Previous astronauts had taken objects into space that later found their way onto the market. Why was the Apollo 15 crew singled out for disciplinary action? Those postal covers were sold a couple of months after the flight and quickly became public knowledge. So, I think NASA management felt they had to do something. There had been a similar incident the previous year, when the Apollo 14 crew allegedly made a deal with Franklin Mint to bring silver medallions into space. But NASA kind of smoothed that over because the [astronaut] involved was Alan Shepard, (the first American in space] who was a little more famous than we were. The government never said that we did anything illegal, they just thought it wasn’t in good taste.
After leaving the Air Force, you ran for Congress, flew sightseeing helicopters and developed microprocessors for airplanes. What are you going to do next? Right now obviously you guys at the Smithsonian have got me busy running around the world, that’s going to take a few months. I’m thinking when this is all over that I might finally, actually retire. I’ve done that a few times and I’ve never been very happy in retirement. So I always go out and find something else to do. I retired the first time in 1975 from the Air Force, and I’ve retired three times since then. I’m just one of those people. I just have to find something to do. So I don’t know, I don’t have anything specific in mind right now, except my wife and I are making plans to build a house on a lake up here in Michigan, get our grandkids here, get a boat and teach them how to water-ski and stuff like that. So that’s kind of our plan right now.

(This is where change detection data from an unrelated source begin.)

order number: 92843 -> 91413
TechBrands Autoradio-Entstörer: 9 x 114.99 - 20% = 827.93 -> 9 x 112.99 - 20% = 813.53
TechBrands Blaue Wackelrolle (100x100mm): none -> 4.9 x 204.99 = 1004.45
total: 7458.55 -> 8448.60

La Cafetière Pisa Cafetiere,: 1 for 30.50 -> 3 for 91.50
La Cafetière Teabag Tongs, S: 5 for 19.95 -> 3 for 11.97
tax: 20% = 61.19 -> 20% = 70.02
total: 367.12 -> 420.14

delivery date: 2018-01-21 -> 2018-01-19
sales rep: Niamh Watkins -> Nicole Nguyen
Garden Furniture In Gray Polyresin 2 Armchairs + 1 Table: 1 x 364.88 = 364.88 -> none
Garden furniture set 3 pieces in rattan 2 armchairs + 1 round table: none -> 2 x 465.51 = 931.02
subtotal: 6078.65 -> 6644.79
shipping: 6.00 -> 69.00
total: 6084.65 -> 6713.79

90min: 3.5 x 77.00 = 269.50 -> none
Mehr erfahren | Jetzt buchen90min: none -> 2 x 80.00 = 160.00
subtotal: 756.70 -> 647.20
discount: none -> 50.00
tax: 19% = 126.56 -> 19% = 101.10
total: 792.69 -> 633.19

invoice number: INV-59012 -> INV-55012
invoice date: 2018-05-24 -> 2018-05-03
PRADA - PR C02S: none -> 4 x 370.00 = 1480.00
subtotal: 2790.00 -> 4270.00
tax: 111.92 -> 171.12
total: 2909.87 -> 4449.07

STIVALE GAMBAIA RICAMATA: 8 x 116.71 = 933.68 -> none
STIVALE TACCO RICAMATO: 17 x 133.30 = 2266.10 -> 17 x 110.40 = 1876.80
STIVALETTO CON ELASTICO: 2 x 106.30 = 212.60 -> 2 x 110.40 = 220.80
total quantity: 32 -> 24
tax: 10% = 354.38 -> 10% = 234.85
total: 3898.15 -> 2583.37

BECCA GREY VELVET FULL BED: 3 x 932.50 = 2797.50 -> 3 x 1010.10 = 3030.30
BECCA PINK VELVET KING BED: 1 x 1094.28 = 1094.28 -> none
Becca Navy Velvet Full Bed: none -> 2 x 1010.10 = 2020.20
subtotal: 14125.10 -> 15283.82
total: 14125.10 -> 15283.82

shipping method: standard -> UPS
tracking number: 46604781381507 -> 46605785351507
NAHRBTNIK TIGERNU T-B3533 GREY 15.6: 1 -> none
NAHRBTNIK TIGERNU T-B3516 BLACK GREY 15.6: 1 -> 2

What are your reactions to the end of the space shuttle program? It’s really sad. The space program is exactly the shot in the arm this country needs—not just from the standpoint of going somewhere, but in developing the technology to go there, and in providing motivation for kids in school.
What advice would you give to young people who wish to pursue a career in space? The opportunity’s still there. I think there are going to be several avenues for young people to follow. One is in the private sector, because I do believe the private sector will be able to do some things in space. I don’t know about going into Earth orbit. I think that’s a long shot. But there’s a lot of other things that need to be done in space. I think there is just a great need for scientists to look at the universe, not necessarily flying in space, but looking at objects in space, and figuring out what our place is in the universe.
Where do you stand in the debate over manned versus unmanned space exploration? We can find out a lot about other planets by sending probes and robotic rovers. But, ultimately, you’ll need people on site who can evaluate their surroundings and quickly adapt to what’s going on around them. I see unmanned exploration as a precursor to manned exploration—that’s the combination that’s going to get us where we want to go the quickest.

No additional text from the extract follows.